Overview for April 2021:

  • Payroll employment increased by 266,000.
  • Total labour force survey employment rose by 328 thousand net (0.22 per cent).
  • The seasonally adjusted labour force rose by 430 thousand (0.27 per cent).
  • Official unemployment rose by 102 thousand to 9,812 thousand.
  • The official unemployment rate rose by 0.1 points to 6.1 per cent.
  • The participation rate rose by 0.2 points at 61.7 per cent.
  • The broad labour underutilisation measure (U6) fell by 0.3 points to 10.4 per cent.

For those who are confused about the difference between the payroll (establishment) data and the household survey data you should read this blog post – US labour market is in a deplorable state – where I explain the differences in detail.

BLS explanation of COVID effects on data

The BLS say:

As in previous months, some workers affected by the pandemic who should have been classified as unemployed on temporary layoff were instead misclassified as employed but not at work. However, the share of responses that may have been misclassified was highest in the early months of the pandemic and has been considerably lower in recent months. Since March 2020, BLS has published an estimate of what the unemployment rate might have been had misclassified workers been included among the unemployed. Repeating this same approach, the seasonally adjusted unemployment rate in April 2021 would have been 0.3 percentage point higher than reported. However, this represents the upper bound of our estimate of misclassification and probably overstates the size of the misclassification error.
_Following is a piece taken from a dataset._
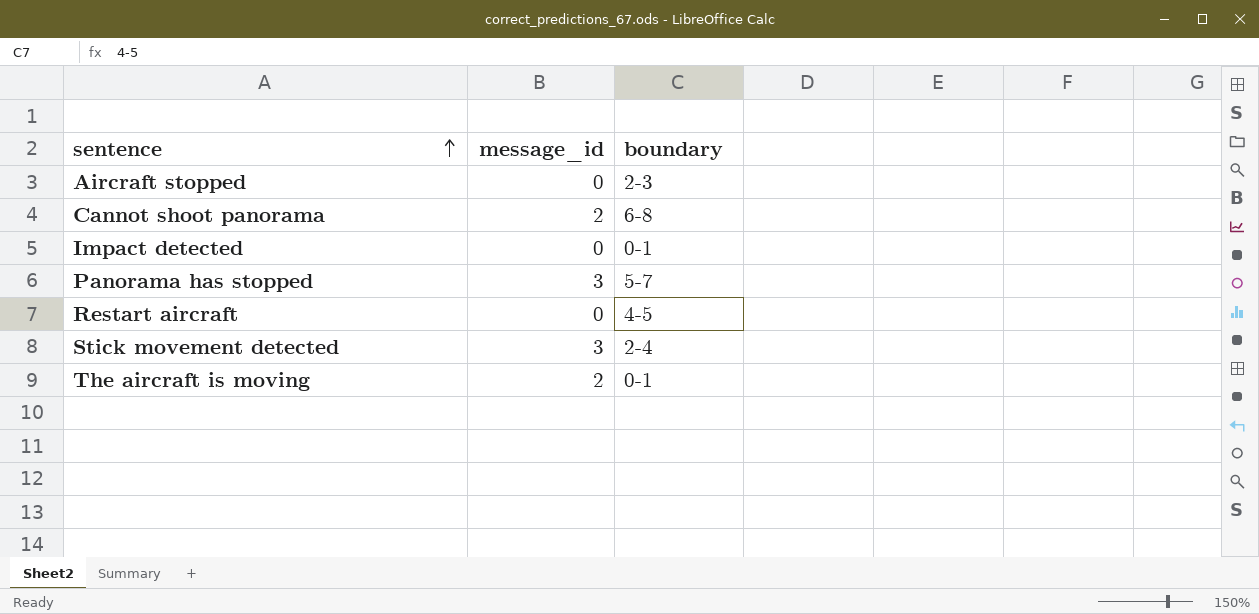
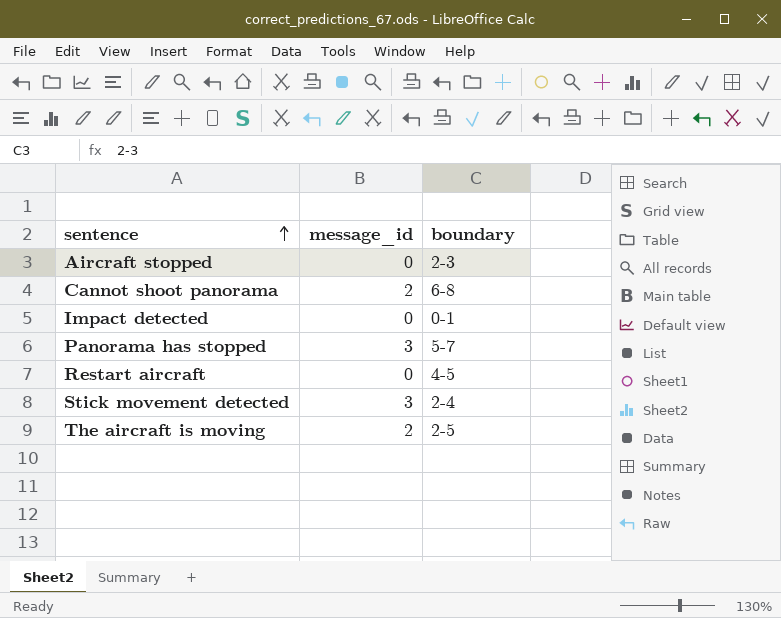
The aircraft is moving | boundary: 0-1 -> 2-5

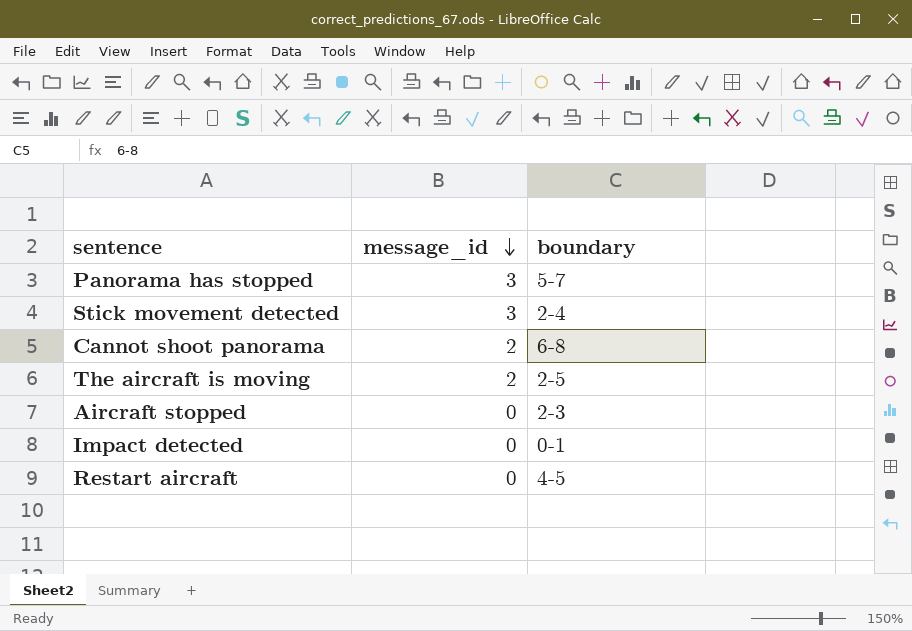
row order: sentence ascending -> message_id descending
So we are now operating in an environment of minimal uncertainty.

Payroll employment trends

The BLS noted that:

Total nonfarm payroll employment increased by 266,000 in April, following increases of 770,000 in March and 536,000 in February.
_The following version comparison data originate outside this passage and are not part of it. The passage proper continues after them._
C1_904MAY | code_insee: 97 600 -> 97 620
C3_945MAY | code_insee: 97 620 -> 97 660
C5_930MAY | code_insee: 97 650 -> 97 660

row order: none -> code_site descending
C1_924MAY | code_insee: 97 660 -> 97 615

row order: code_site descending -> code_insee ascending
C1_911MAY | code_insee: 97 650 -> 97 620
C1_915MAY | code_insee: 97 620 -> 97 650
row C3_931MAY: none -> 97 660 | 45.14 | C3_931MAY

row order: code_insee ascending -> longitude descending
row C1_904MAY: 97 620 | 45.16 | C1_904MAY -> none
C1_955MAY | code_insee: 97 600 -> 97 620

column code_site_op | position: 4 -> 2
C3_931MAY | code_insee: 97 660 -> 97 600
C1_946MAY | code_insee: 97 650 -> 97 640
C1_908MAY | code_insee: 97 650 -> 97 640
In April, nonfarm employment is down by 8.2 million, or 5.4 percent, from its pre-pandemic level in February 2020. In April, notable job gains in leisure and hospitality, other services, and local government education were partially offset by losses in temporary help services and in couriers and messengers …
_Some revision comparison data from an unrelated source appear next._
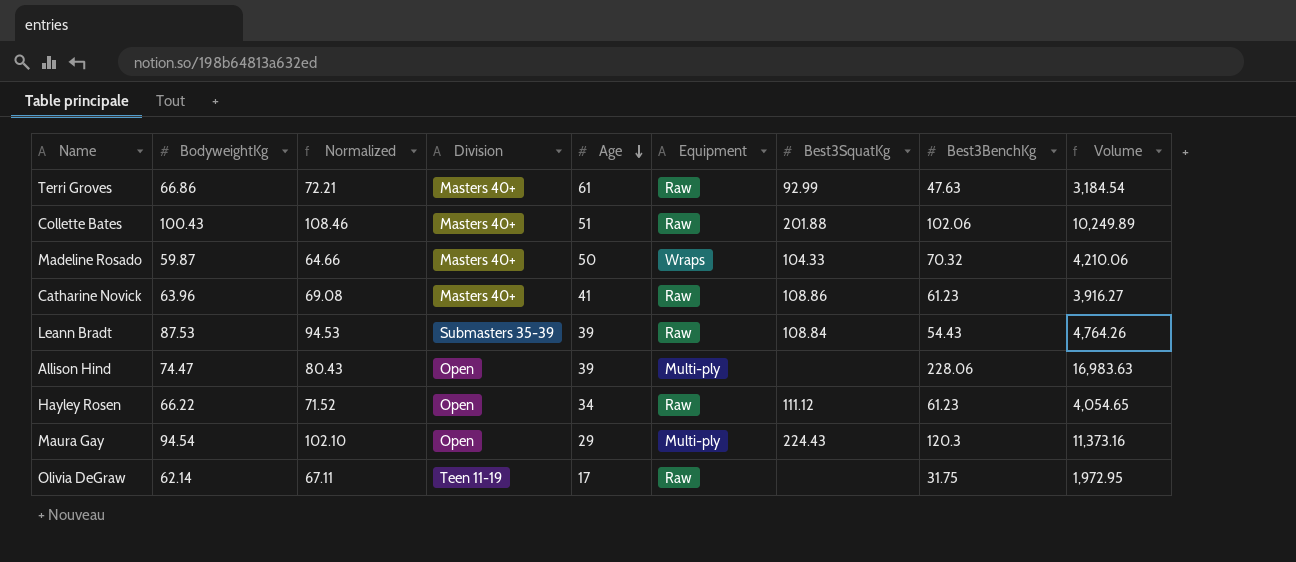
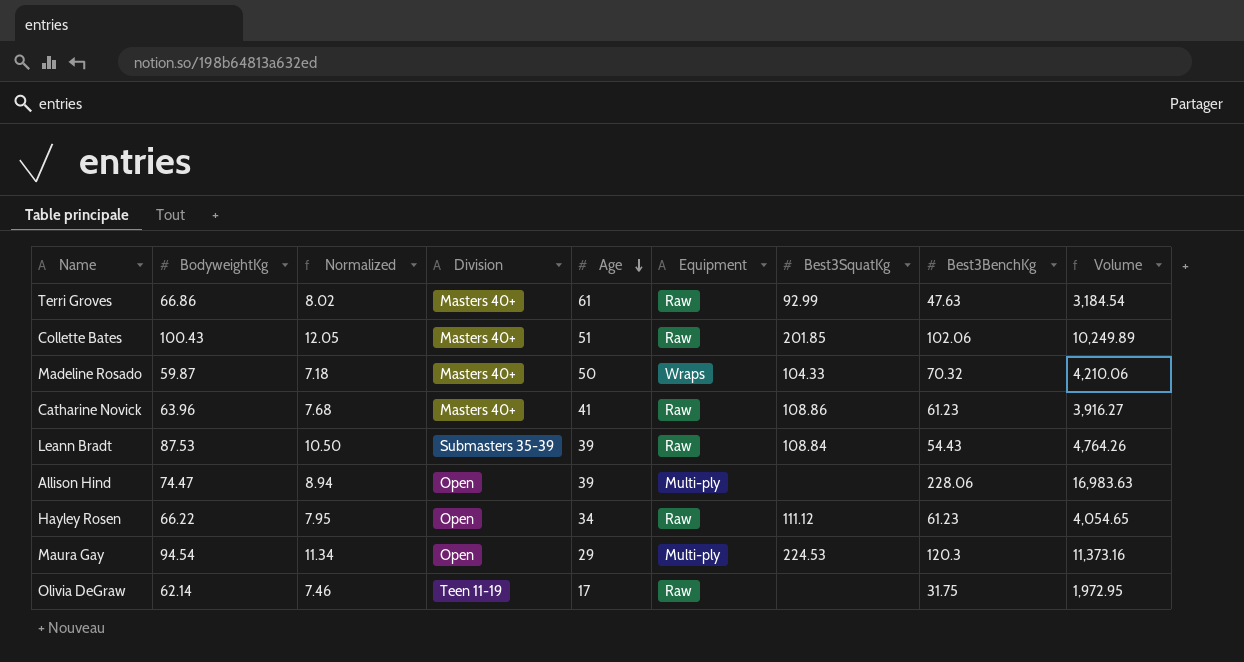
column Normalized | formula: [BodyweightKg] * 1.08 -> [BodyweightKg] * 0.12
Collette Bates | Best3SquatKg: 201.88 -> 201.85
Maura Gay | Best3SquatKg: 224.43 -> 224.53

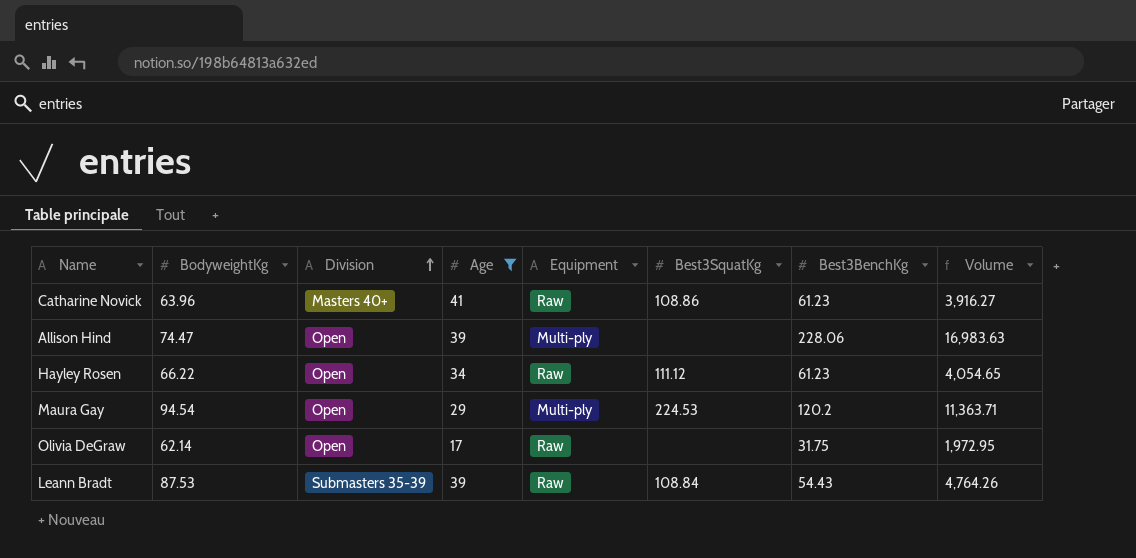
filter: none -> Age <= 41
row order: Age descending -> Division ascending
column Normalized | formula: [BodyweightKg] * 0.12 -> none
Maura Gay | Best3BenchKg: 120.3 -> 120.2
Maura Gay | Volume: 11,373.16 -> 11,363.71
Olivia DeGraw | Division: Teen 11-19 -> Open

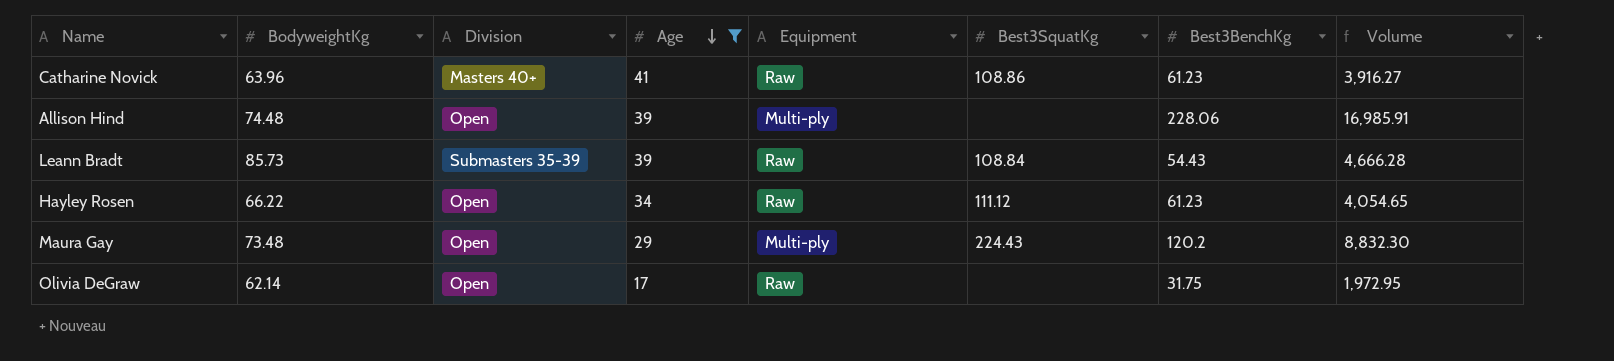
row order: Division ascending -> Age descending
Allison Hind | BodyweightKg: 74.47 -> 74.48
Allison Hind | Volume: 16,983.63 -> 16,985.91
Leann Bradt | BodyweightKg: 87.53 -> 85.73
Leann Bradt | Volume: 4,764.26 -> 4,666.28
Maura Gay | BodyweightKg: 94.54 -> 73.48
Maura Gay | Best3SquatKg: 224.53 -> 224.43
Maura Gay | Volume: 11,363.71 -> 8,832.30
In April, employment in leisure and hospitality increased by 331,000, as pandemic-related restrictions continued to ease in many parts of the country … Although leisure and hospitality has added 5.4 million jobs over the year, employment in the industry is down by 2.8 million, or 16.8 percent, since February 2020.

In April, employment increased by 44,000 in the other services industry … Employment in other services is 352,000 below its February 2020 level.

Employment in local government education increased by 31,000 in April but is 611,000 lower than in February 2020. Federal government employment increased by 9,000 over the month.

In April, employment in social assistance rose by 23,000 … Employment in social assistance is 286,000 lower than in February 2020.

Employment in financial activities rose by 19,000 over the month … Employment in financial activities is down by 63,000 since February 2020.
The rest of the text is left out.